O ministro da Advocacia-Geral da União (AGU), Jorge Messias, será sabatinado nesta quarta-feira, 29, pela Comissão de Constituição e Justiça (CCJ) do Senado. Indicado ao Supremo Tribunal Federal (STF) pelo presidente Luiz Inácio Lula da Silva (PT), Messias já admite a interlocutores que a conversa com os parlamentares não será sobre sua carreira, mas sobre os rumos do Judiciário. Ele espera um resultado apertado na votação em plenário.
A sabatina ocorre mais de cinco meses depois de Lula anunciar Messias para a vaga aberta com a aposentadoria antecipada do ministro Luís Roberto Barroso. O nome só foi oficializado em 1º de abril, em meio a uma disputa entre Lula e o presidente do Senado, Davi Alcolumbre (União Brasil-AP), que queria a indicação do senador Rodrigo Pacheco (PSB-MG).
Aliados de Messias estimam de 48 a 52 votos favoráveis no plenário. O relator da indicação, senador Weverton Rocha (PDT-MA), projeta 44 votos.

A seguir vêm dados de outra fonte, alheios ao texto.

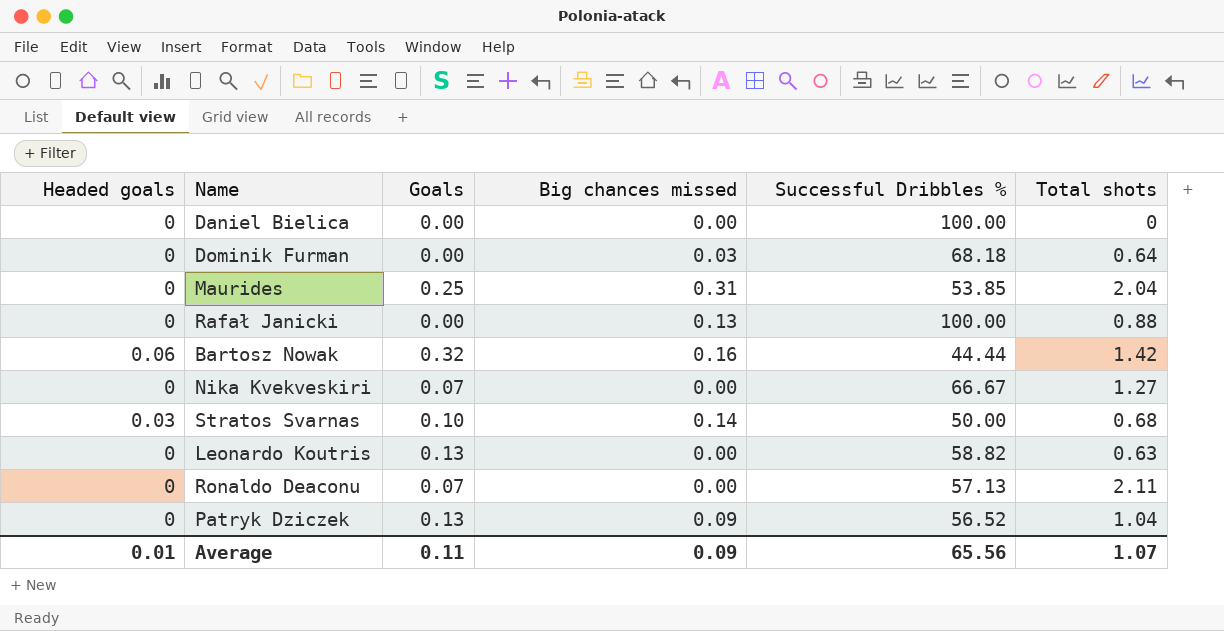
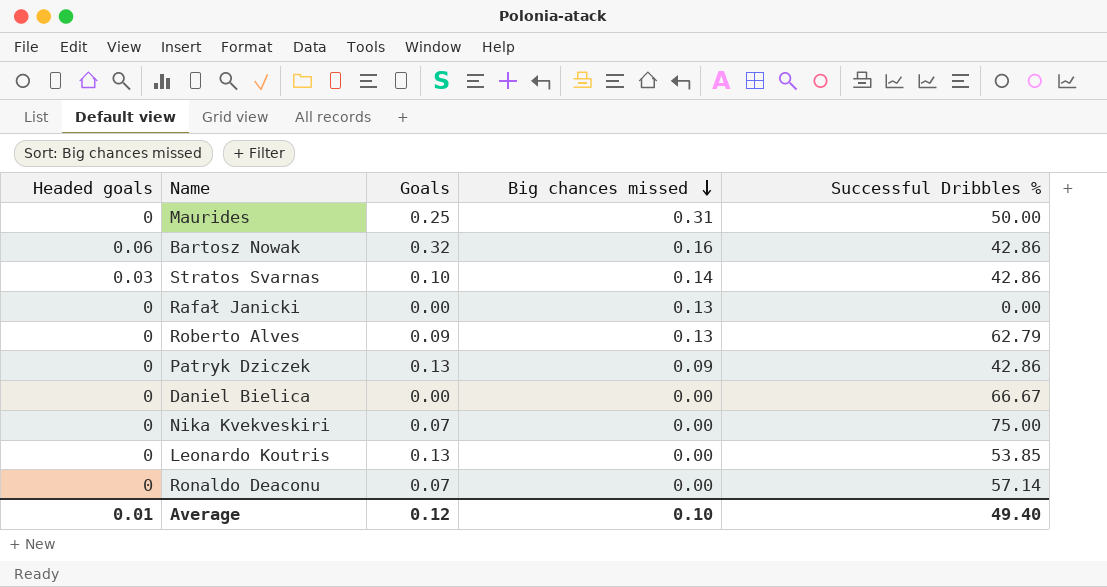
row order: none -> Big chances missed descending
column Total shots | position: 6 -> none
row Dominik Furman: 0 | 0.00 | 0.03 | 68.18 | 0.64 -> none
Maurides | Successful Dribbles %: 53.85 -> 50.00
Bartosz Nowak | Successful Dribbles %: 44.44 -> 42.86
Stratos Svarnas | Successful Dribbles %: 50.00 -> 42.86
Rafał Janicki | Successful Dribbles %: 100.00 -> 0.00
row Roberto Alves: none -> 0 | 0.09 | 0.13 | 62.79
Patryk Dziczek | Successful Dribbles %: 56.52 -> 42.86
Daniel Bielica | Successful Dribbles %: 100.00 -> 66.67
Nika Kvekveskiri | Successful Dribbles %: 66.67 -> 75.00
Leonardo Koutris | Successful Dribbles %: 58.82 -> 53.85
Ronaldo Deaconu | Successful Dribbles %: 57.13 -> 57.14
Average | Goals: 0.11 -> 0.12
Average | Big chances missed: 0.09 -> 0.10
Average | Successful Dribbles %: 65.56 -> 49.40

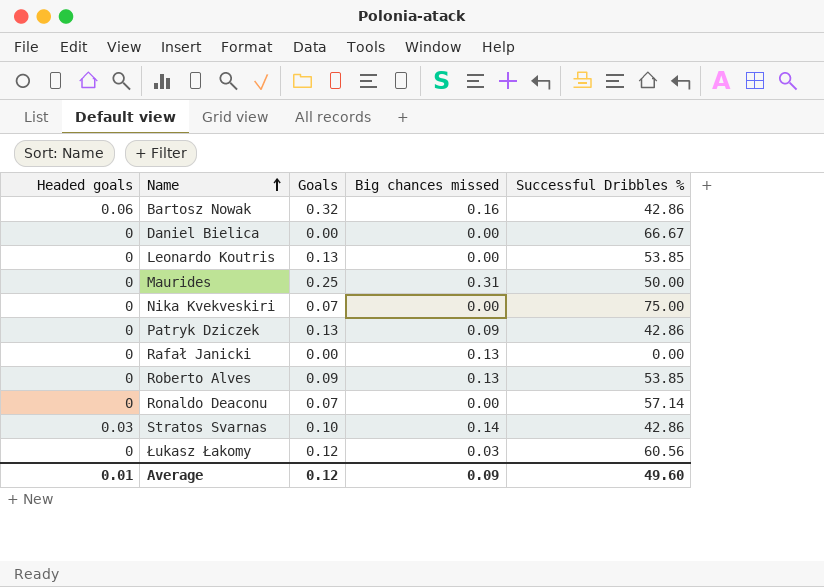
row order: Big chances missed descending -> Name ascending
Roberto Alves | Successful Dribbles %: 62.79 -> 53.85
row Łukasz Łakomy: none -> 0 | 0.12 | 0.03 | 60.56
Average | Big chances missed: 0.10 -> 0.09
Average | Successful Dribbles %: 49.40 -> 49.60

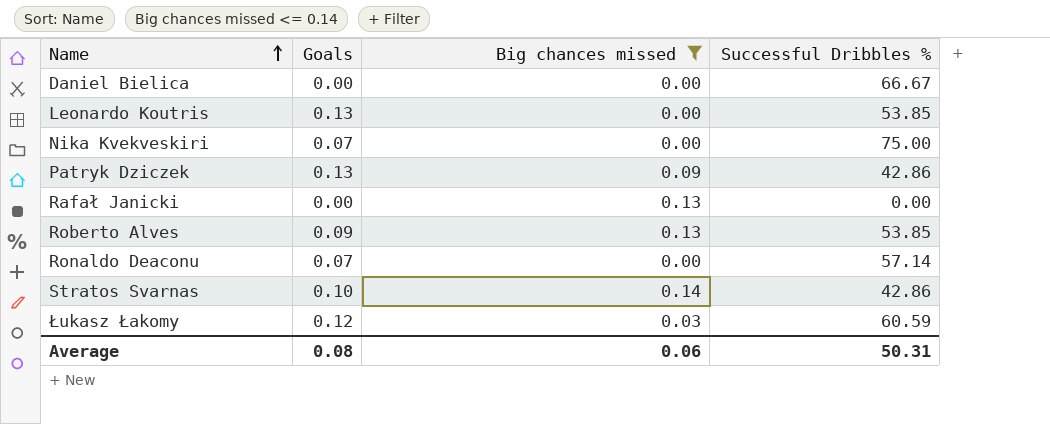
filter: none -> Big chances missed <= 0.14
column Headed goals | position: 1 -> none
Łukasz Łakomy | Successful Dribbles %: 60.56 -> 60.59
Average | Goals: 0.12 -> 0.08
Average | Big chances missed: 0.09 -> 0.06
Average | Successful Dribbles %: 49.60 -> 50.31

Na CCJ, Messias conta hoje com 15 votos, um a mais que os 14 necessários para avançar. O número aumentou após mudanças na composição do colegiado, com a saída de Sergio Moro (PL-PR) e Cid Gomes (PSB-CE), substituídos por Renan Filho (MDB-AL) e Ana Paula Lobato (PSB-MA), ambos favoráveis ao indicado.
Para efeito de comparação, o ministro Flávio Dino, último aposse no STF em dezembro de 2023, teve 47 votos a favor e 31 contra no Senado. Já o procurador-geral da República, Paulo Gonet, foi reconduzido em novembro de 2024 com 45 votos favoráveis e 26 contrários.
Messias sabe que a crise de credibilidade do STF será o tema central da sabatina. O tribunal é alvo de críticas por relações de ministros com investigados no escândalo do banco Master. Ministros viajaram em aviões ligados ao banqueiro Daniel Vorcaro. Dias Toffoli vendeu cotas milionárias de um resort a Fabiano Zettel, também investigado. Alexandre de Moraes se reunia com Vorcaro, e sua esposa recebeu R$ 80,2 milhões ao advogar para a empresa do banqueiro.
Diante desse cenário, Messias pretende defender que juízes não estão acima da lei e que devem prestar contas. Ele dirá que vê com bons olhos a iniciativa do presidente do STF, Edson Fachin, de aprovar um código de ética para a Corte. O ministro lembrará que criou o primeiro código de conduta da AGU em 2023.
Sobre o caso Master, Messias pretende se esquivar, argumentando que, se aprovado, terá de votar no processo e não pode se manifestar antecipadamente. Ele não quer ficar mal com os colegas do STF, que estão divididos, mas ambas as alas da Corte apoiam sua aprovação.
Em relação ao aborto, Messias defenderá a legislação atual, que permite a interrupção da gravidez apenas em casos de risco de vida ou estupro. Ele também afirmará sua fé evangélica, mas prometerá separar crenças pessoais do cargo, defendendo o Estado laico.
Outro tema espinhoso é a Procuradoria Nacional da União de Defesa da Democracia (PNUD), que a oposição acusa de ser um “Ministério da Verdade” por ações para tirar do ar conteúdos considerados falsos. Messias vai defender o órgão como parte da defesa da democracia, inclusive na proteção de crianças no ambiente digital.
O maior obstáculo, porém, é a resistência de Davi Alcolumbre. Aliados de Messias acreditam que o presidente do Senado usa o caso para atingir Lula, mas não deve levar a rejeição adiante. Uma derrota de Messias poderia inviabilizar o governo e prejudicar a candidatura de Alcolumbre à reeleição. Além disso, seria a primeira rejeição de um indicado ao STF em 132 anos. Nos últimos cinco indicados, os votos foram: Flávio Dino (47 a favor, 31 contra, 2 abstenções), Cristiano Zanin (58 a favor, 18 contra), André Mendonça (47 a favor, 32 contra), Nunes Marques (57 a favor, 10 contra, 1 abstenção) e Alexandre de Moraes (55 a favor, 13 contra).